There is ample data suggesting that young, healthy males can produce up to 8 - 10mg of testosterone daily.

The only study to ever show an increased risk of ASCVD from testosterone replacement was a retrospective analysis of an insurance database that did not even verify whether or not the testosterone was taken, only that it had been, at some point, prescribed at least once. Further, it also compared rates against the general population, not men with low testosterone who went untreated.

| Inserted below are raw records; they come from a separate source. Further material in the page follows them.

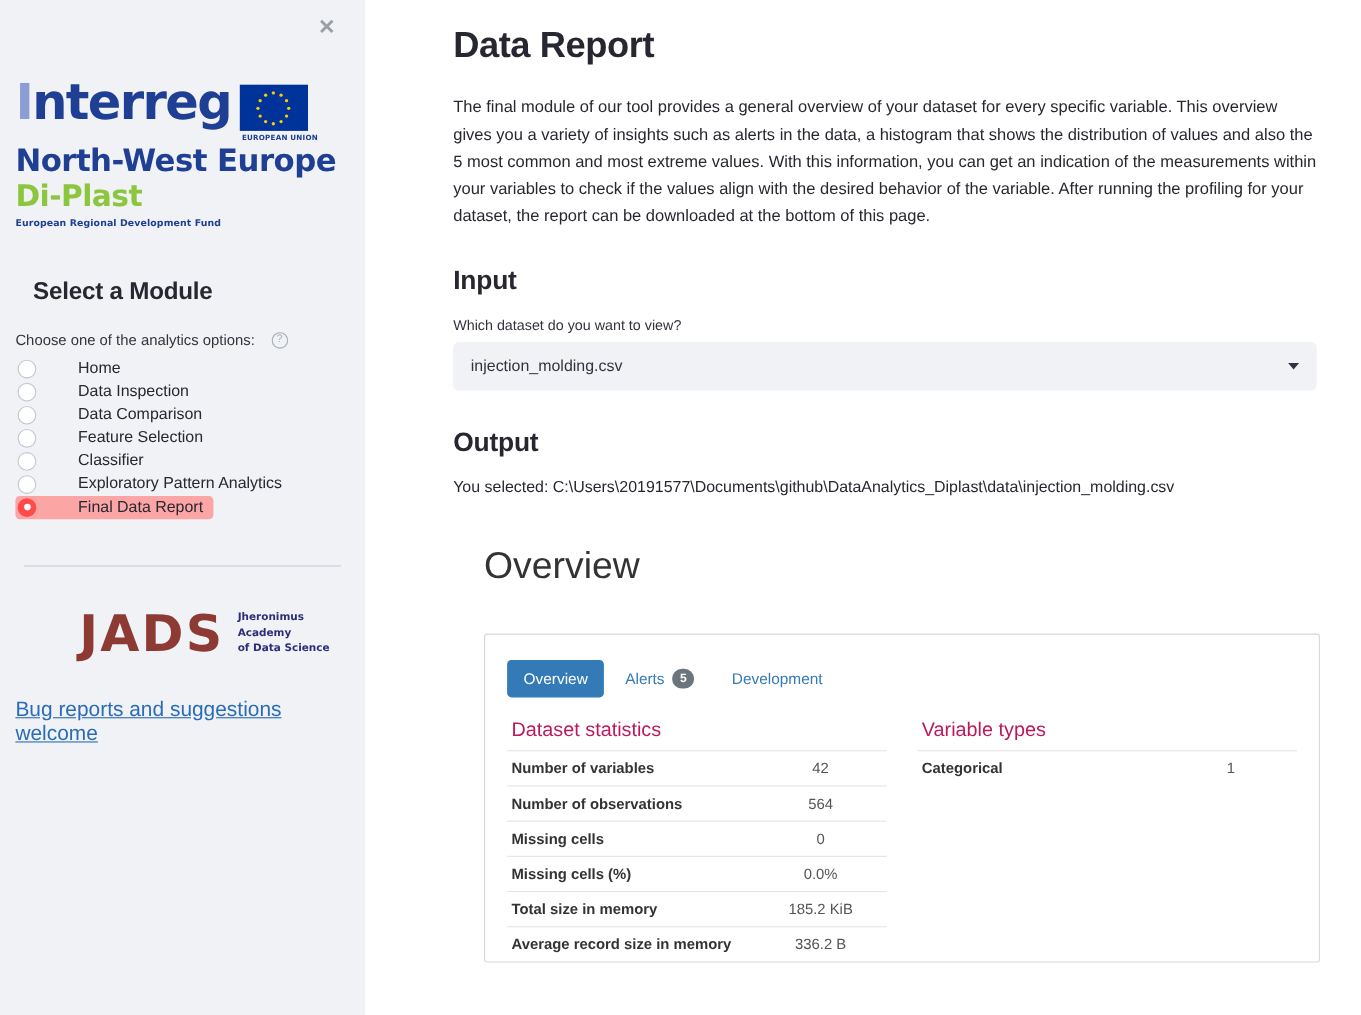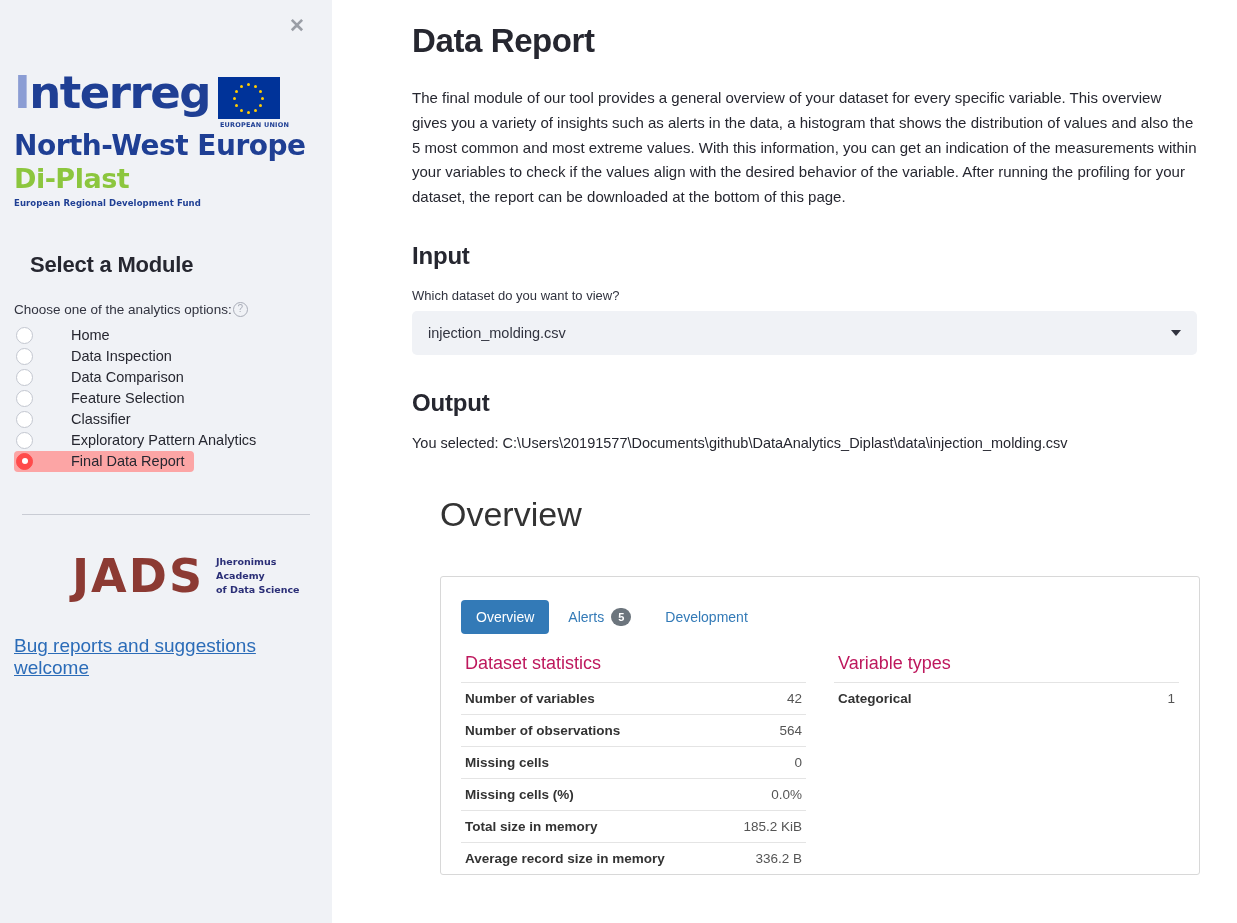--- a/index.html
+++ b/index.html
@@ -73,7 +73,7 @@
     margin-top: 44px; margin-bottom: 0px; letter-spacing: -0.2px; margin-left: 16px;
   }
   .choose-row {
-    display: flex; align-items: flex-start; gap: 1px;
+    display: flex; align-items: flex-start; gap: 15px;
     margin-top: 24px; margin-bottom: 8px;
   }
   .choose-label { font-size: 13.5px; color: #31333f; }

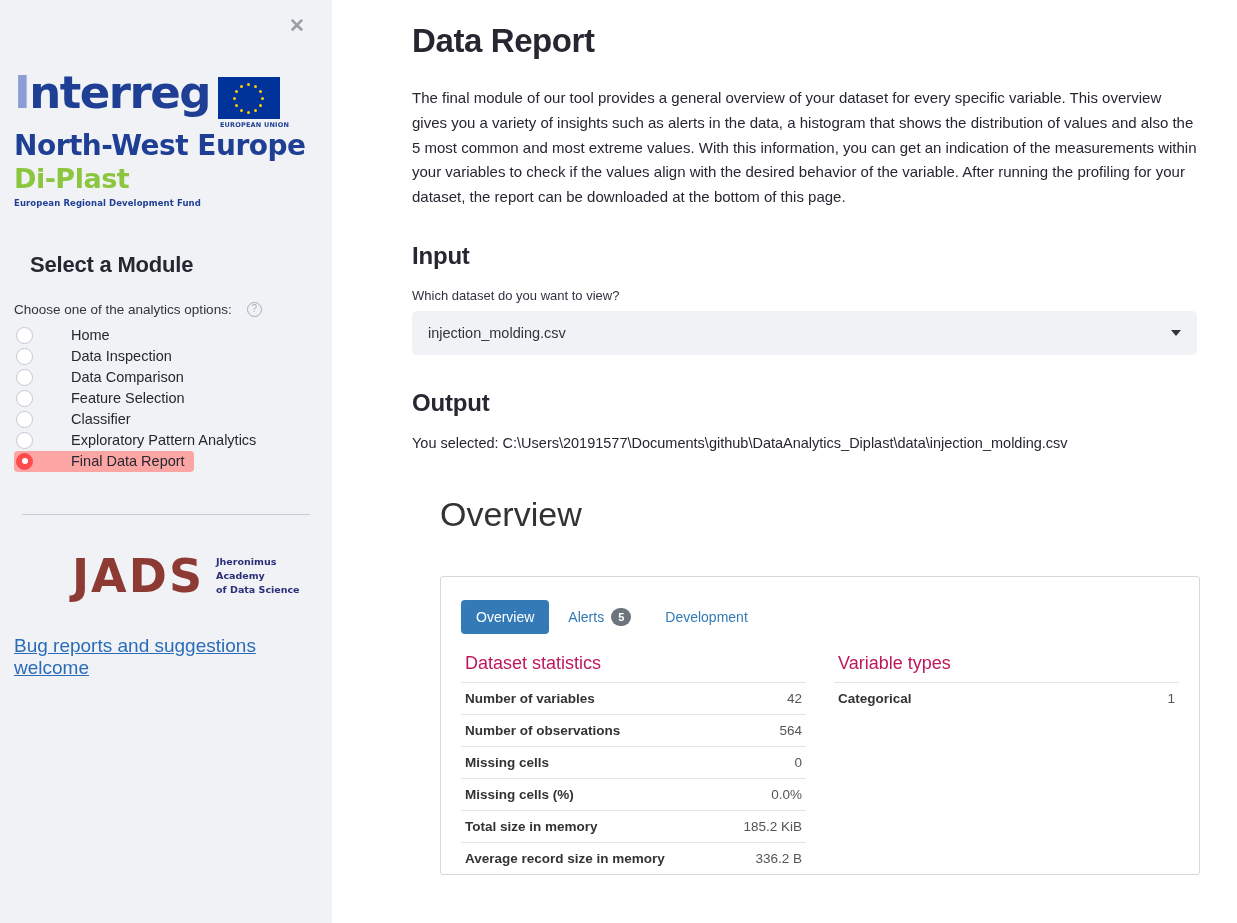--- a/index.html
+++ b/index.html
@@ -211,7 +211,7 @@
   }
   table.stats td {
     font-family: "Liberation Sans", sans-serif;
-    text-align: right; font-size: 13.5px; color: #555555;
+    text-align: center; font-size: 13.5px; color: #555555;
     padding: 8px 4px; width: 120px;
   }
 </style>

Accordingly, if a significant proportion of those men did not start or continue treatment after the first prescription (which is very common when you look at the data on long-term adherence to TRT), all that data shows is that men with low testosterone experience ASCVD at a greater rate than men with normal serum levels, something we already know.

The rest of the data on the topic all show an improvement in cardiovascular health when compared to men with untreated hypogonadism.

With all of the above considered, I'm not sure how one can argue that the way in which testosterone is currently being administered is 'incorrect' or 'unphysiological' given it largely matches endogenous production and the interventional data in humans shows universal benefit.

These are all the same critiques of TRT presented within the Ray Peat community: critiques that don't hold up to scrutiny nor reflect the real-world clinical outcomes seen in actual men on TRT.